Thursday, February 14, 2008

The new play squeeze

Above, a viral marketing video for Love-Lies-Bleeding.



A few recent posts on other blogs - and some emails that have wound up over here at Hub Review - indicate a rising issue in the local theatre community: we're churning out new work, but no one in the press will cover it. Over at The Mirror Up to Nature, blogger and playwright Art Hennessey points out that the recent IRNE nominations for "Best New Play" included two plays that, well, weren't really all that new (both had premiered elsewhere a year or two ago). The point is of course valid, although I wince a bit at its target - Larry Stark, the driving force behind the IRNEs, is perhaps the most devoted playgoer in Boston, and has probably seen more new plays this year than the entire staff of the Globe, Herald, and Phoenix combined. Larry has posted Art's email on his own site, the Theater Mirror, but so far has made no reply. I was pretty much outside the IRNE Nominations process this year, due to my involvement with Blowing Whistles, and I've never really been that much of an insider, so I don't have a dog in this particular fight. In fact, I think it would be too bad if it degenerated into a "fight" at all.

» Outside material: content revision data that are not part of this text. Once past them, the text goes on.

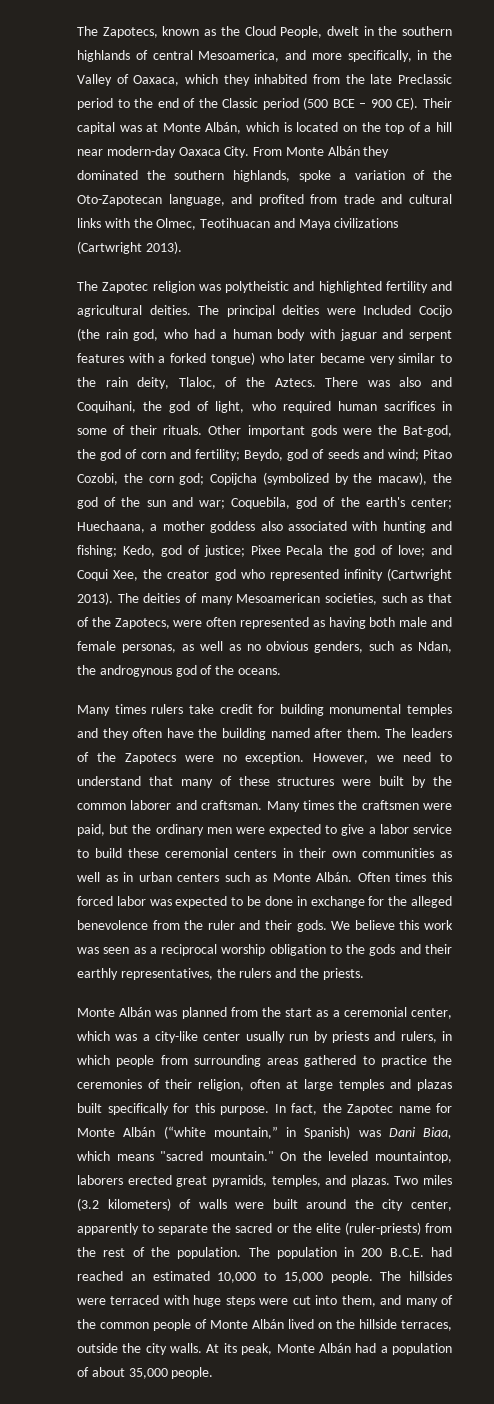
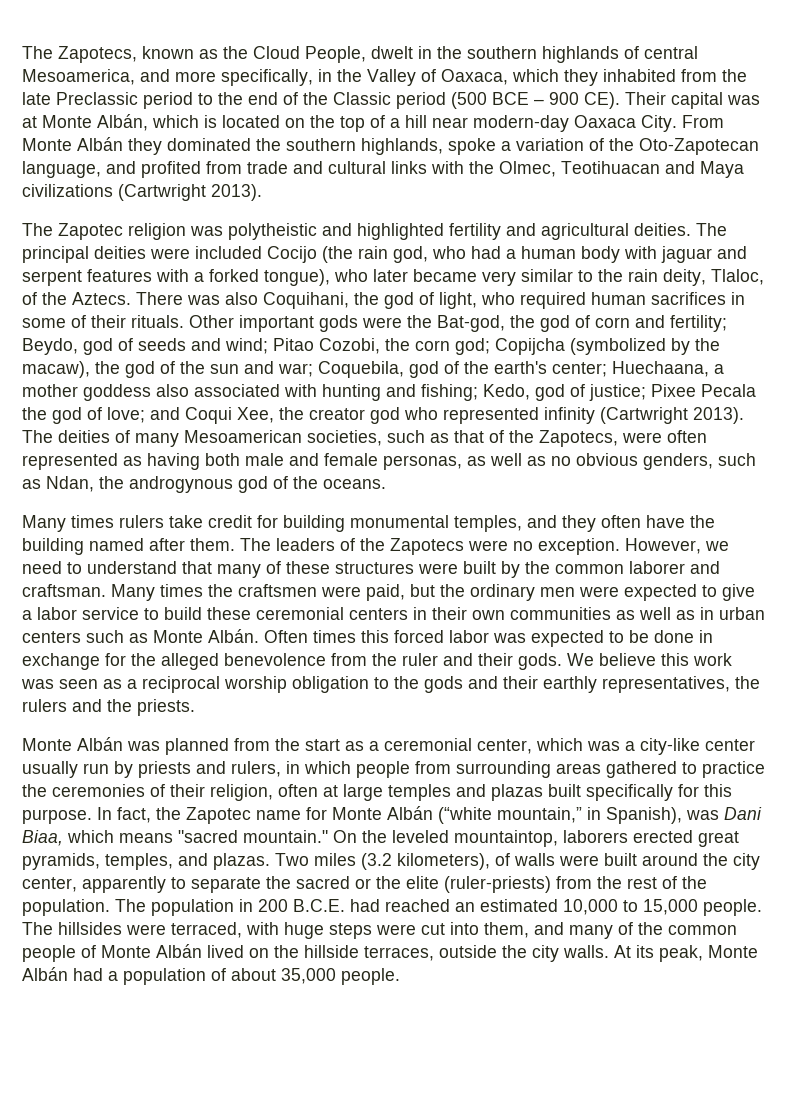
- The principal deities were Included Cocijo (the rain god, who had a human body with jaguar and serpent features with a forked tongue) who later became very similar to the rain deity, Tlaloc, of the Aztecs.
+ The principal deities were included Cocijo (the rain god, who had a human body with jaguar and serpent features with a forked tongue), who later became very similar to the rain deity, Tlaloc, of the Aztecs.
- There was also and Coquihani, the god of light, who required human sacrifices in some of their rituals.
+ There was also Coquihani, the god of light, who required human sacrifices in some of their rituals.
- Many times rulers take credit for building monumental temples and they often have the building named after them.
+ Many times rulers take credit for building monumental temples, and they often have the building named after them.
- In fact, the Zapotec name for Monte Albán (“white mountain,” in Spanish) was Dani Biaa, which means "sacred mountain."
+ In fact, the Zapotec name for Monte Albán (“white mountain,” in Spanish), was Dani Biaa, which means "sacred mountain."
- Two miles (3.2 kilometers) of walls were built around the city center, apparently to separate the sacred or the elite (ruler-priests) from the rest of the population.
+ Two miles (3.2 kilometers), of walls were built around the city center, apparently to separate the sacred or the elite (ruler-priests) from the rest of the population.
- The hillsides were terraced with huge steps were cut into them, and many of the common people of Monte Albán lived on the hillside terraces, outside the city walls.
+ The hillsides were terraced, with huge steps were cut into them, and many of the common people of Monte Albán lived on the hillside terraces, outside the city walls.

But Art's question is an indication of a growing problem in the city - one that's also reflected in my own e-transom. I constantly get almost begging emails from folks putting on new shows in town, at such places as the Piano Factory space (whatever it's called now) and Boston Playwrights, or the Black Box at the BCA, or the Charlestown Working Theater. What's most touching are the ones that essentially read, "I know you're the meanest critic in town but you're also the only one I think will take me seriously," which sort of belies the idea that theatre artists only want praise; like everyone, they want to be rated honestly, too.

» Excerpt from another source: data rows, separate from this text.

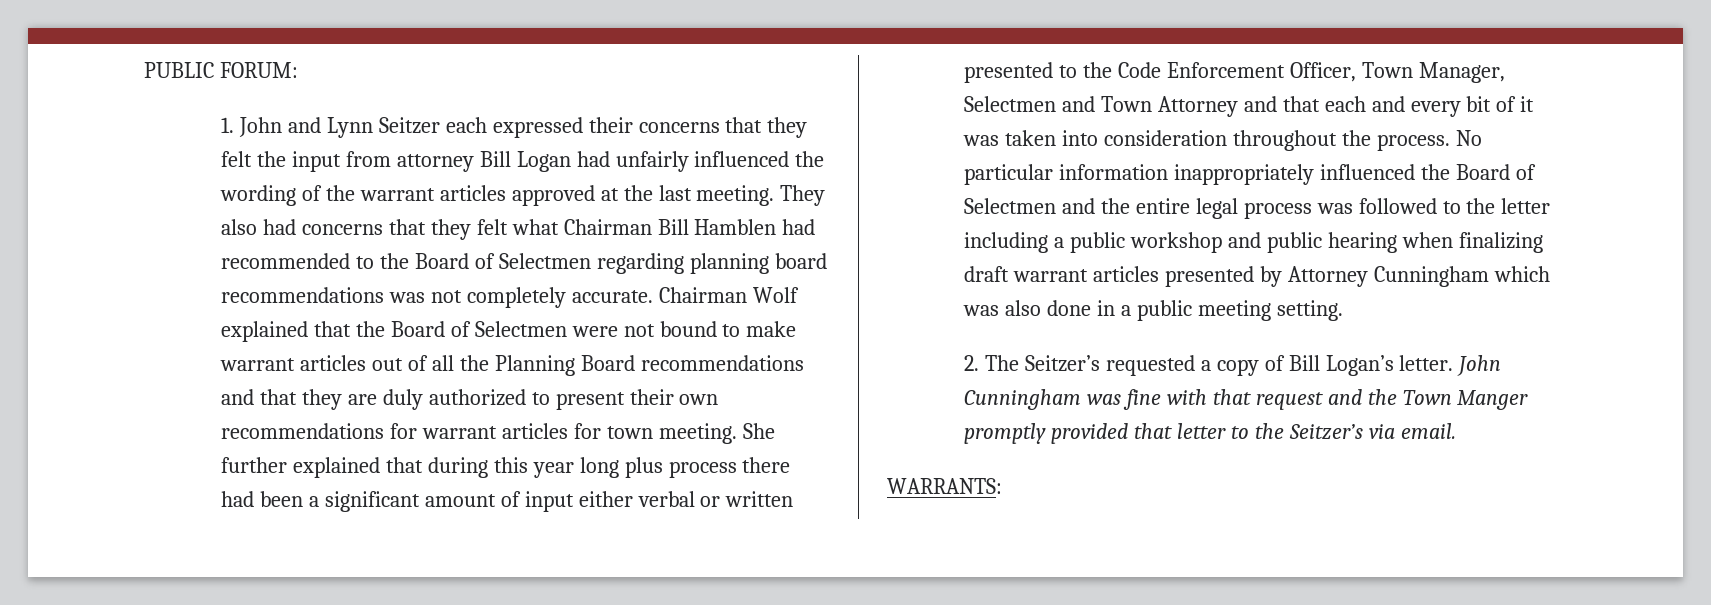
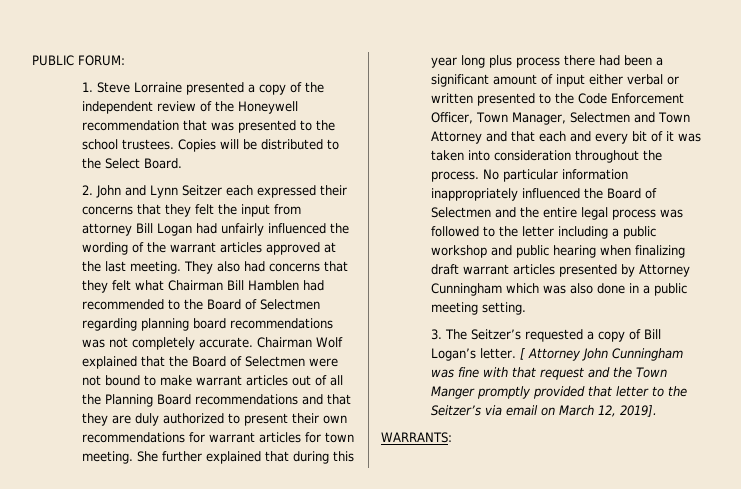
- 1. John and Lynn Seitzer each expressed their concerns that they felt the input from attorney Bill Logan had unfairly influenced the wording of the warrant articles approved at the last meeting.
+ 1. Steve Lorraine presented a copy of the independent review of the Honeywell recommendation that was presented to the school trustees. Copies will be distributed to the Select Board.
+ 2. John and Lynn Seitzer each expressed their concerns that they felt the input from attorney Bill Logan had unfairly influenced the wording of the warrant articles approved at the last meeting.
- 2. The Seitzer’s requested a copy of Bill Logan’s letter.
+ 3. The Seitzer’s requested a copy of Bill Logan’s letter.
- John Cunningham was fine with that request and the Town Manger promptly provided that letter to the Seitzer’s via email.
+ [ Attorney John Cunningham was fine with that request and the Town Manger promptly provided that letter to the Seitzer’s via email on March 12, 2019].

I can't honor all these requests (I really should try to get to more small shows), but I'm struck by the desperation of many - and, of course, by the fact that many of the shows I do get to prove to be quite worthy. We have a "thriving" fringe - the only problem is that it "thrives" without any critical attention, or, therefore, much of an audience, and therefore will only thrive as long as its participants have money to lose. (Elsewhere on Theater Mirror there's a letter from Jon Myers lamenting the fact that his new play got no reviews from anyone at all.) And if you imagine that somehow this has no artistic impact on the city, ponder that Don DeLillo's latest play, Loves-Lies-Bleeding, is being premiered by a fringe company, Way Theatre Artists, at Boston Playwrights this weekend. That's right - not the A.R.T., not the Huntington, or even the Lyric or the New Rep. Don DeLillo is on the fringe.

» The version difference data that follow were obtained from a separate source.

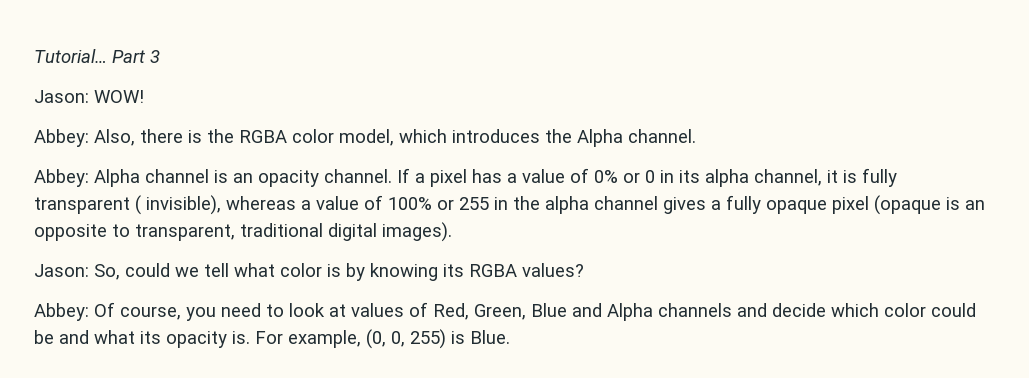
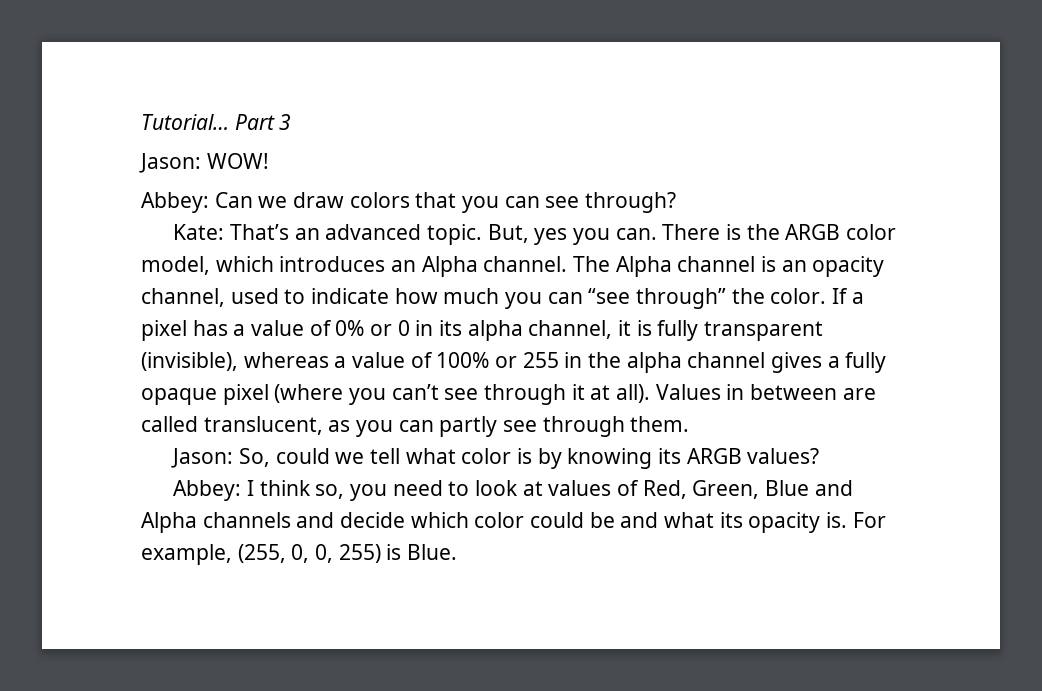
- Abbey: Also, there is the RGBA color model, which introduces the Alpha channel.
- Abbey: Alpha channel is an opacity channel.
+ Abbey: Can we draw colors that you can see through?
+ Kate: That’s an advanced topic. But, yes you can. There is the ARGB color model, which introduces an Alpha channel. The Alpha channel is an opacity channel, used to indicate how much you can “see through” the color.
- If a pixel has a value of 0% or 0 in its alpha channel, it is fully transparent ( invisible), whereas a value of 100% or 255 in the alpha channel gives a fully opaque pixel (opaque is an opposite to transparent, traditional digital images).
+ If a pixel has a value of 0% or 0 in its alpha channel, it is fully transparent (invisible), whereas a value of 100% or 255 in the alpha channel gives a fully opaque pixel (where you can’t see through it at all). Values in between are called translucent, as you can partly see through them.
- Jason: So, could we tell what color is by knowing its RGBA values?
+ Jason: So, could we tell what color is by knowing its ARGB values?
- Abbey: Of course, you need to look at values of Red, Green, Blue and Alpha channels and decide which color could be and what its opacity is.
+ Abbey: I think so, you need to look at values of Red, Green, Blue and Alpha channels and decide which color could be and what its opacity is.
- For example, (0, 0, 255) is Blue.
+ For example, (255, 0, 0, 255) is Blue.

So what's the solution? Well, of course one obvious solution - a blog on the Globe or Phoenix - is essentially, for reasons unknown, a non-starter; think of the train wreck the Exhibitionist has turned into and you'll see what I mean (Howard Stern, anyone? No? Then how about the BSO - they're a struggling but feisty little group that could sure use some publicity!). It's clear the fringe will have to get by without any help from the tunnel-visioned mainstream media. Some, of course, have managed successful viral marketing campaigns, and have actually found audiences. But the dearth in critical response creates a discouraging gap. Can theatre learn to survive without the critics? It may have to.